- Genre: Web series; Comedy;
- Written by: Fawzia Mirza; Ryan Logan;
- Directed by: Ryan Logan
- Starring: Fawzia Mirza; Mary Hollis Inboden; Joel Kim Booster;
- Country of origin: United States
- Original language: English
- No. of seasons: 2
- No. of episodes: 12

Production
- Producer: Fawzia Mirza
- Production locations: Chicago, Illinois
- Cinematography: Amanda Clifford

Original release
- Release: February 14, 2012 – February 13, 2014

= Kam Kardashian =

Kam Kardashian is an American web series written by Fawzia Mirza and Ryan Logan and directed by Logan, which premiered on February 14, 2012, via YouTube. Filmed in Chicago, IL, the comedic show chronicles the day to day adventures of Kameron (Fawzia Mirza), the fictional long-lost lesbian sister from a very famous family, and her best friend Mary Hollis (Mary Hollis Inboden). The show is directed by Ryan Logan, shot by Amanda Clifford, and based on a character created by Fawzia Mirza. In January 2013, it announced it would return for season two after a successful Kickstarter campaign, premiering in mid-March.

It has been praised for its representation of LGBT characters and has been viewed over 200,000 times online since 2012.

==Plot==

Kam Kardashian is a web series that follows Kameron, the fictional long-lost lesbian Kardashian sister who was cut off, kicked out, and left to fend for herself. This sticky-fingered vixen loves whiskey and women, and most of all: yearns to re-insert herself into the Kardashian krown by any means possible (whether it be through petty crime, Photoshop, or her slightly unbalanced best friend, Mary Hollis).

==Cast==
- Fawzia Mirza as Kam Kardashian
- Mary Hollis Inboden as BFF
- Mark Ratermen as Mark
- Joel Kim Booster as Joel, the Unpaid Asian Intern
- Beth Stelling as Agent Stone
- Mouzam Makkar
- Kelly Simpkins
- Candy Lawrence
- Sadie Rogers
- The Puterbaugh Sisters

==Episodes==
===Season 1===
- Episode 1, The Gay One
- Episode 2, Haircut
- Episode 3, BFF
- Episode 4, Hustlin

===Season 2===
- Episode 1, Orange You GLAWD (You're Not Kam Kardashian)
- Episode 2.1B Asian Intern Remix
- Episode 2, First Date
- Episode 3, One Night Stand
- Episode 4, Internment
- Episode 5, Fan Fiction Pt 1
- Episode 6, Fan Fiction Pt 2
- Episode 7, Therapy
- Episode 8, Fashion Forward

==Impact and reception==
===Critical reaction===
While fundraising for Season 2, Indiewire named Kam Kardashian Project of the Week.
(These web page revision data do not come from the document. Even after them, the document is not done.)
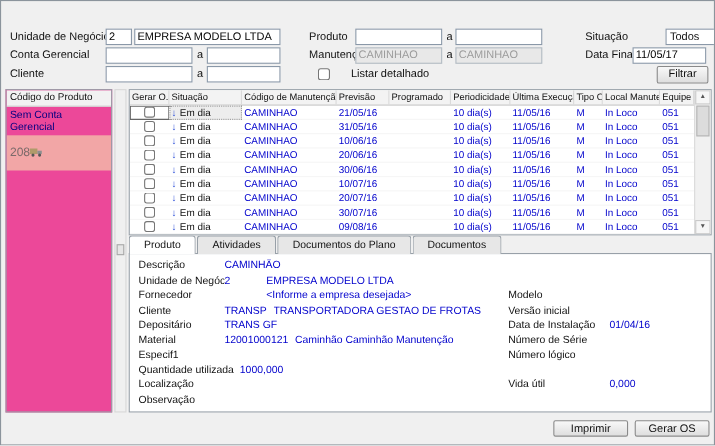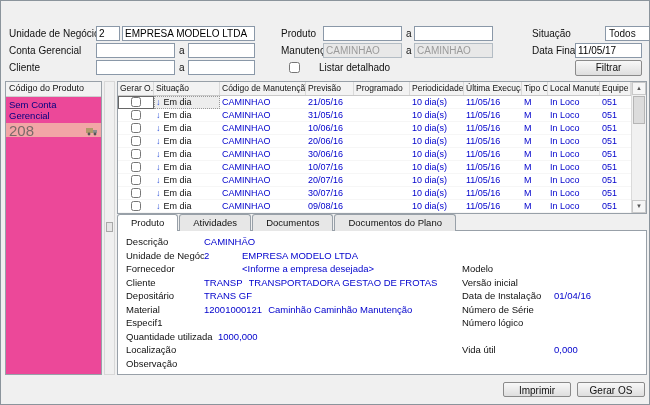"Filtrar" div.btn { left: 574px -> 596px; width: 67px -> 47px }
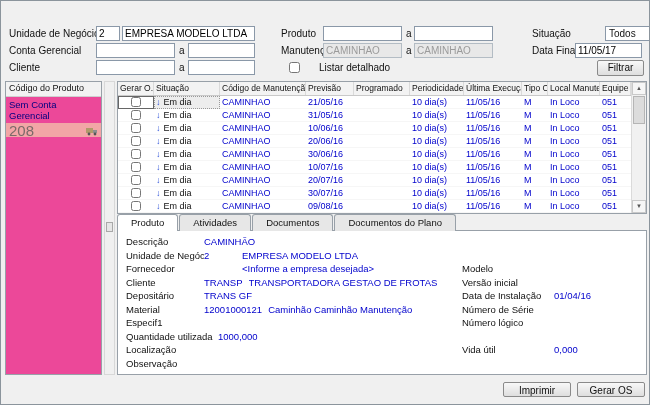"208" .lp-item { font-size: 15px -> 11px; height: 14px -> 32px; justify-content: space-between -> none }
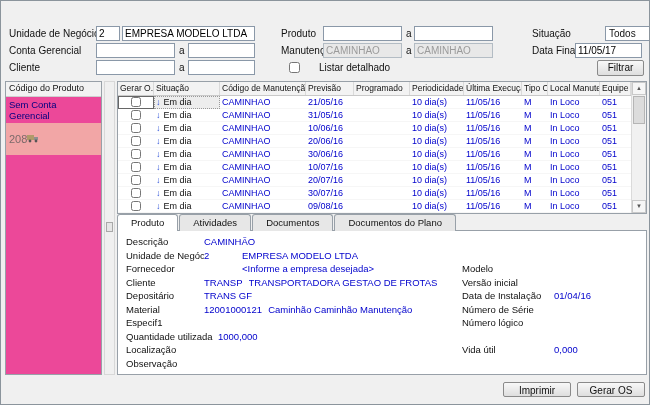"Documentos" div.tab { order: before "Documentos do Plano" -> after "Documentos do Plano" }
Tubefilter chided, "For my money, Kam is more worthwhile than any of her sisters." Curve (magazine) said, "Mirza and Logan collectively add something flavorful and relevant to the evolution of gay characters simply being themselves and doing regular things". Placevine raves, "While I can't tell if it's entirely scripted or totally improv (always a good sign of quality acting and direction), it's hilarious... star Fawzia Mirza makes it all seem so fresh, especially with its uniquely LGBTQ spin."

===Series intent===
After debuting the satirical comedy, the creators of the show addressed their intent. "One thing that was really important... was not to do "mean-spirited" comedy," says Mirza, who ultimately respects the famous family for their savvy "force in popular culture." And considering the Kardashians frequently wind up as the butt of a joke (no pun intended) on late-night television, it was important to establish a character in Kam Kardashian that made sense to anyone watching it.

Director, Ryan Logan, commented, "At the end of the day, Kam is just trying to live up to her family's legacy and gain her parents' approval. We can all identify with that. Hers just happens to be the most famous family on the planet. She's flawed and, compared with her family and "proper society" at large, stratospherically an outsider."

===Cross over appearance===
Kam Kardashian crossed over into other web series in 2014. Fawzia Mirza appeared as 'Kam Kardashian' in Season 2 of the hit web series Kiss Her I'm Famous starring Tracy Ryerson and Ilea Matthews and featuring in Season 2 Noureen DeWulf. The series is written, directed and edited by filmmaker Rolla Selbak. The series was released on tellofilms.com.